Task goal: Your answer must be a single number: how many lines in the records below contain the word "margin".

The input:
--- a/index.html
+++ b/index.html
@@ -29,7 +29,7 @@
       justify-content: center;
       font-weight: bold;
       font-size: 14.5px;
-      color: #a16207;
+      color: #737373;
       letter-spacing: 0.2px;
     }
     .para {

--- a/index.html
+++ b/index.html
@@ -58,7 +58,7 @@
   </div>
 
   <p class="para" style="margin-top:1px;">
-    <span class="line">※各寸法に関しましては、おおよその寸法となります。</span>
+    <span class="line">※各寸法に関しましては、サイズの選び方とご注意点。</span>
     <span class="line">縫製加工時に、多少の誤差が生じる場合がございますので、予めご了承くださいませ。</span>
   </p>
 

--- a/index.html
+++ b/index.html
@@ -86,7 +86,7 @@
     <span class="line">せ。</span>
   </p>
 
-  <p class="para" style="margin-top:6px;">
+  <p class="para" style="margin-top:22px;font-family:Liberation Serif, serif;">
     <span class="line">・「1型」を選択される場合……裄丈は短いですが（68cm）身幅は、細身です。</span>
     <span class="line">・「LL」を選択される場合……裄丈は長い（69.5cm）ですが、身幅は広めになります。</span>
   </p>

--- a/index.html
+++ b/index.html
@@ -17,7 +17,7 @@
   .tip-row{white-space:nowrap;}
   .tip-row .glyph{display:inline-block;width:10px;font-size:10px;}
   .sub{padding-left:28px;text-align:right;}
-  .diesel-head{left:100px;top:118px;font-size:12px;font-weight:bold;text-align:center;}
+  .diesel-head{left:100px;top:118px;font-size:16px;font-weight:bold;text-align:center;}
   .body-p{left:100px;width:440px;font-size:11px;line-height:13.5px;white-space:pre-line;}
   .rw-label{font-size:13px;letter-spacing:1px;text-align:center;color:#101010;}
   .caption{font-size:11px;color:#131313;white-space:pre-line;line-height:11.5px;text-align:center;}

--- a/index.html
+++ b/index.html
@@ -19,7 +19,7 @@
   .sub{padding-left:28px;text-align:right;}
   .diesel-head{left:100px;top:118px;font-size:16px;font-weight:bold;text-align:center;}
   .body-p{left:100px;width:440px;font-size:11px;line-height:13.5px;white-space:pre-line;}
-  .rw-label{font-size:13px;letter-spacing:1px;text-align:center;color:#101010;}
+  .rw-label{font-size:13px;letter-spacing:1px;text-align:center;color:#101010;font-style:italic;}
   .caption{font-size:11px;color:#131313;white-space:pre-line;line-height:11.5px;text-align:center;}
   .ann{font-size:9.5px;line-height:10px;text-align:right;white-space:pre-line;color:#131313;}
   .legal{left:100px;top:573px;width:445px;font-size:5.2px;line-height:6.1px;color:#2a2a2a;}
---
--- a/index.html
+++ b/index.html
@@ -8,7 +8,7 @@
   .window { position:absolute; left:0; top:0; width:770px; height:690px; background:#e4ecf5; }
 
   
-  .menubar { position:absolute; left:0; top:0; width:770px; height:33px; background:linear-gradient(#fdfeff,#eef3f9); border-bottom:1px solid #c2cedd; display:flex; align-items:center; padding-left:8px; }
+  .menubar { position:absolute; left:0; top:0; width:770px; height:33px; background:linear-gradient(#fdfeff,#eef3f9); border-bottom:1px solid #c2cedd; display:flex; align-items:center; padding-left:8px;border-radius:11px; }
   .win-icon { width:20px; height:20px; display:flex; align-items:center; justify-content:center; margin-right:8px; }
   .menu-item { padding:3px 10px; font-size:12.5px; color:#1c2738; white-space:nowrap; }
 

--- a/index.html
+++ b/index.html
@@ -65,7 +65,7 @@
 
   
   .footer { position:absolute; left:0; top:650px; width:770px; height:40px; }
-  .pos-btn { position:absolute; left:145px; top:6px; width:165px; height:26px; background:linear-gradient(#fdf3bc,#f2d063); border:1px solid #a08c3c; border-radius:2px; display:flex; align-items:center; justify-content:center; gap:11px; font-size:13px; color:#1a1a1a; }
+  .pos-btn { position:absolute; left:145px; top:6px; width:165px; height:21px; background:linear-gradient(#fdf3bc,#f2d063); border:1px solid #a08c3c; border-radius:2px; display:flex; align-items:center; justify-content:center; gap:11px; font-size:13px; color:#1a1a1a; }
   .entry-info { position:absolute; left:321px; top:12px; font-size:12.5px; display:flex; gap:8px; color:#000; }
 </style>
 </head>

Answer box: 4